Richard sagte, er würde mir Zeit geben, bis er bis fünf gezählt hätte – da ich ein Lehrjunge sei, kannte ich doch gewiss die Zahlen? Es wurde gekichert und gelacht, dann herrschte absolute Stille, als er zu zählen begann. Als er bei drei ankam, langsam und ohne Eile zählend, konnte ich es nicht länger aushalten und versuchte zu sprechen, um damit herauszuplatzen, wo der Anhänger war. Er hörte auf zu zählen. Galle stieg mir hoch, doch mein Mund war so trocken, dass ich sie weder hinunterschlucken noch etwas sagen konnte. Richard wartete. Und während er wartete, lächelte er. Dieses Lächeln des Triumphs ließ in mir alle Sturheit und den Hass auf Menschen wie ihn aufwallen, den jahrelange Schläge in mir eingepflanzt hatten. Ich würde nichts sagen. Sein Lächeln verschwand, und er fuhr fort zu zählen. Bei fünf schloss ich die Augen.

Eaton feuerte.

36. Kapitel

Die Explosion machte mich taub.

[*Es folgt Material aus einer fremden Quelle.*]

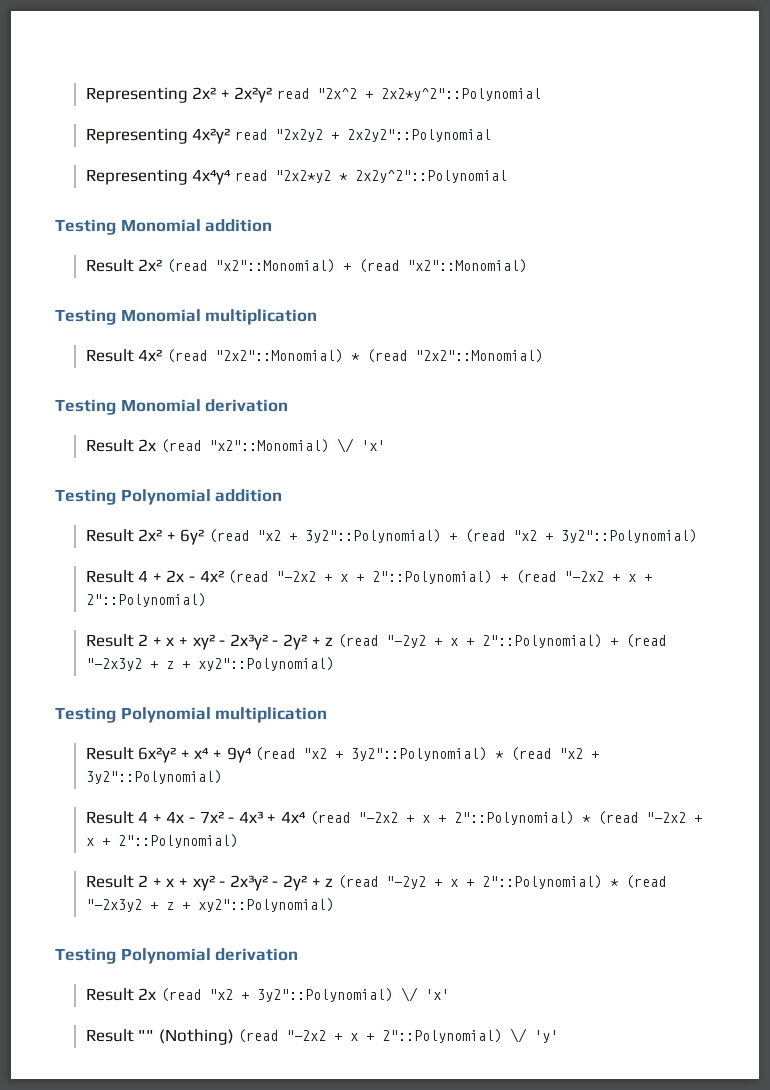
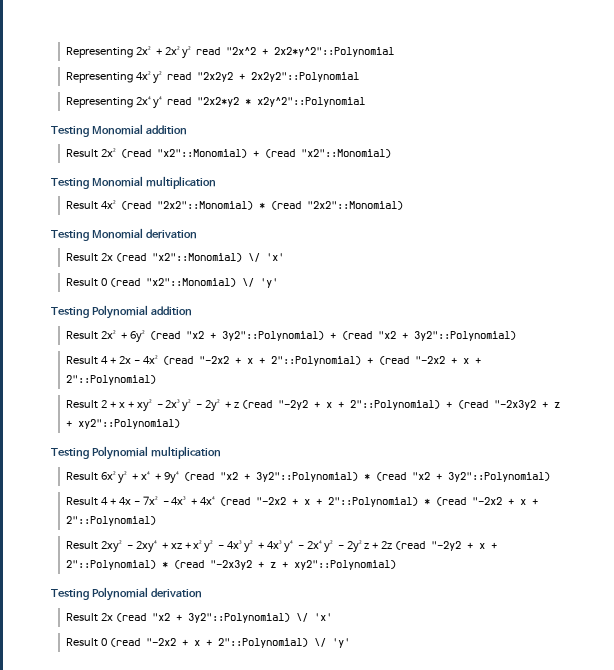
[192,169,232,185] 4x⁴y⁴ -> [135,96,164,109] 2x⁴y⁴
[354,170,507,183] 2x2y^2"::Polynomial -> [256,97,365,107] x2y^2"::Polynomial
(385, 445) none -> [65,278,278,288] // Result 0 (read "x2"::Monomial) \/ 'y'
[138,875,334,891] 2 + x + xy² - 2x³y² - 2y² + z -> [100,540,393,553] 2xy² - 2xy⁴ + xz + x²y² - 4x³y² + 4x³y⁴ - 2x⁴y² - 2y²z + 2z
[138,1029,234,1045] "" (Nothing) -> [100,638,107,646] 0

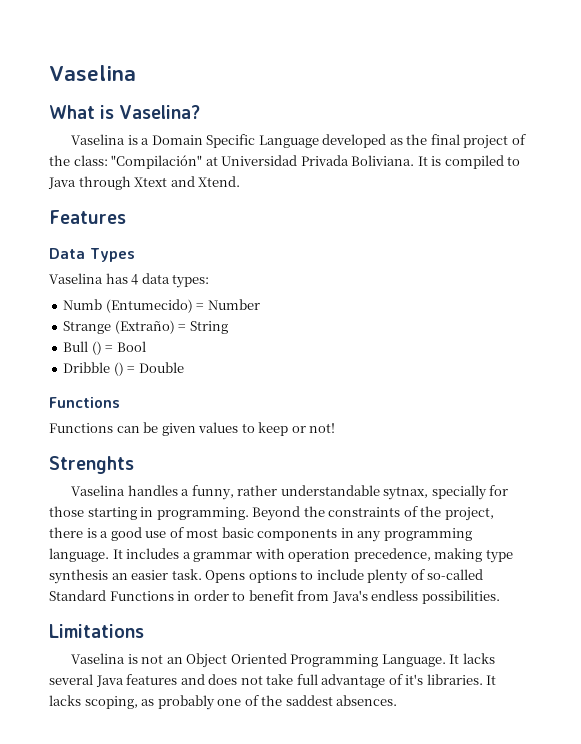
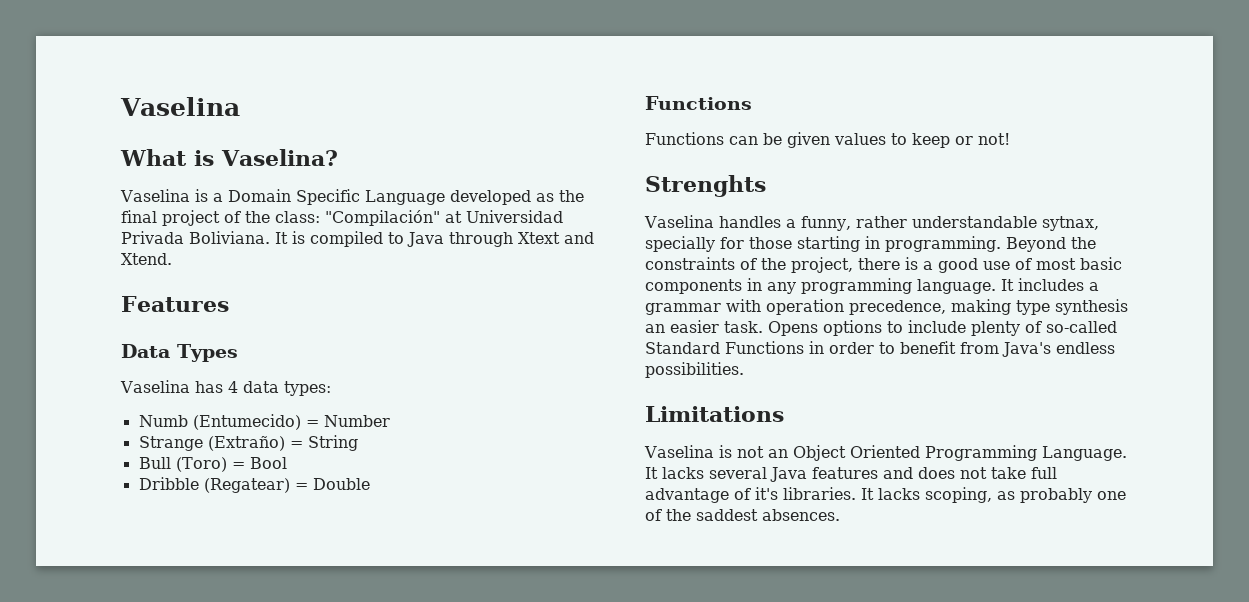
[91,341,102,355] () -> [175,457,227,472] (Toro)
[113,362,124,376] () -> [203,478,290,493] (Regatear)

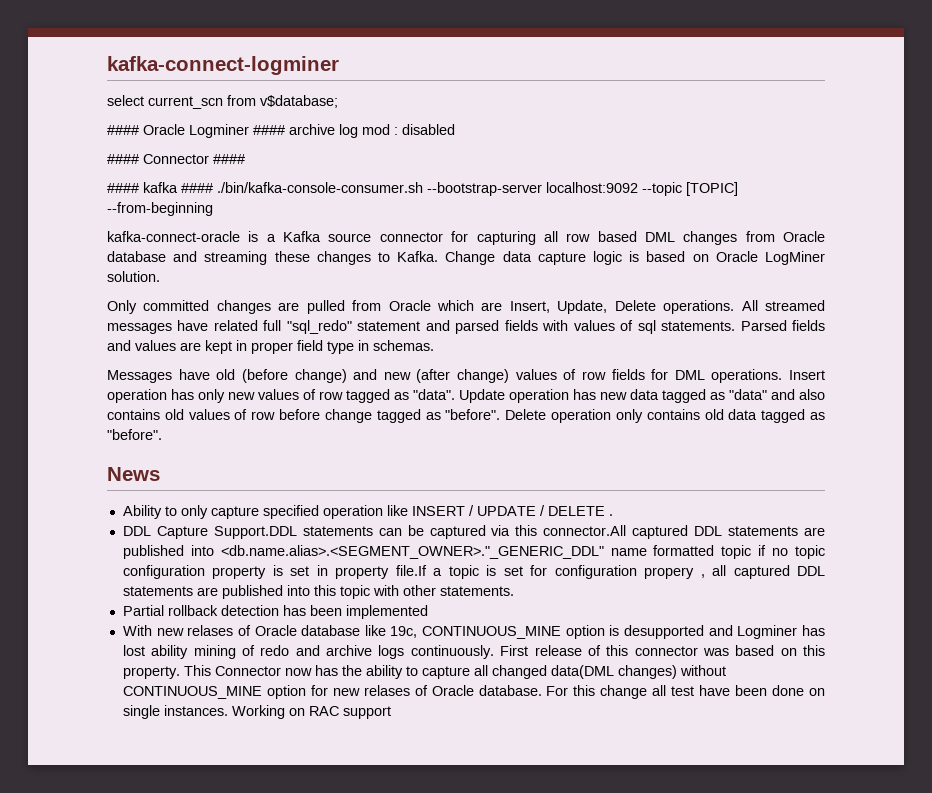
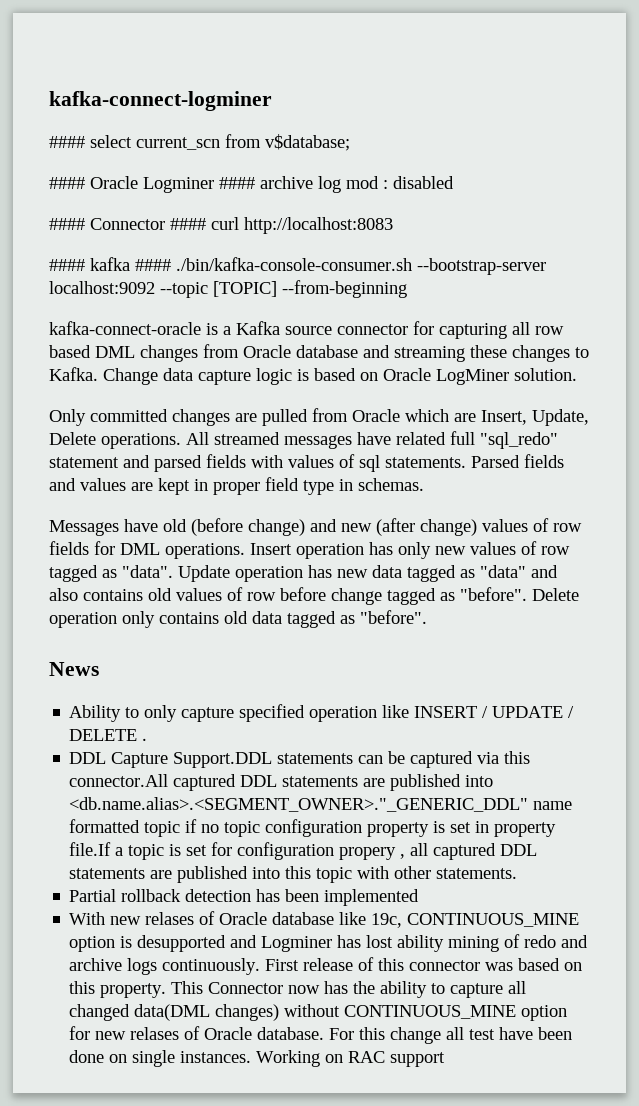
(339, 65) none -> [49,136,85,148] ####
(245, 159) none -> [211,217,393,234] curl http://localhost:8083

Ich wirbelte herum, in Erwartung des Treffers und des heftigen brennenden Schmerzes in meiner rechten Hand, von der ich wusste dass sie nicht mehr da sein würde. Doch fast im selben Moment wurde ich von Eaton gegen die Balustrade gestoßen. Seine Lippen bewegten sich, doch bei dem Sausen in meinen Ohren verstand ich kein Wort. Hinter Eaton sah ich den Mann, der Kate festgehalten hatte, ein Auge blickte starr aus seinem zerschmetterten Gesicht, während er langsam zu Boden sank. Gardiner lag am Boden und versuchte, seinen Stoßdegen unter den Füßen der in voller Panik fliehenden Bediensteten aufzusammeln. Und, am unfassbarsten von allem, meine rechte Hand war noch da, blutend zwar, aber vollständig. Ich begriff, dass Eaton die andächtige Aufmerksamkeit des Publikums dazu genutzt hatte, den Mann, der Kate festhielt, in eine schutzlose Position zu locken, und anschließend Gardiner mit der abgefeuerten Pistole niederzuschlagen.

Ich zuckte zusammen, als ich mein Hörvermögen wiedererlangte. »Springt!«, schrie Eaton. Richards Entschlossenheit, mich vor dem Gesinde zu demütigen, gereichte ihm nun zum Nachteil, als nun alle schreiend und drängelnd zur Treppe rannten und jeden Versuch seiner Soldaten, zu mir zu gelangen, zum Scheitern verurteilten. Ich kroch auf die Balustrade, um in die Halle unter mir zu springen, und erwartete, das Eaton mir folgen würde. Doch er rannte zu Kate. Ein Soldat zielte mit seiner Pistole auf Eatons Rücken. Ich sprang von der Balustrade zurück auf die Galerie, schickte den Soldaten zu Boden, so dass sein Schuss eine Kerze in einem Wandhalter traf. Ein Schauer von zersplittertem Glas und geschmolzenem Wachs ging auf Richard nieder, als dieser mit gezücktem Schwert auf mich zukam. Ich rannte in den Raum, in dem Kate sich befand, kurz bevor Eaton die Türen zuknallte und einen Tisch unter die Türgriffe schob. Kate sah aus, als wollte sie ihm Vorhaltungen machen, begriff indes rasch, dass es sinnlos wäre und half mir, mehr Möbelstücke herbeizuschleppen, um die Türen zu blockieren.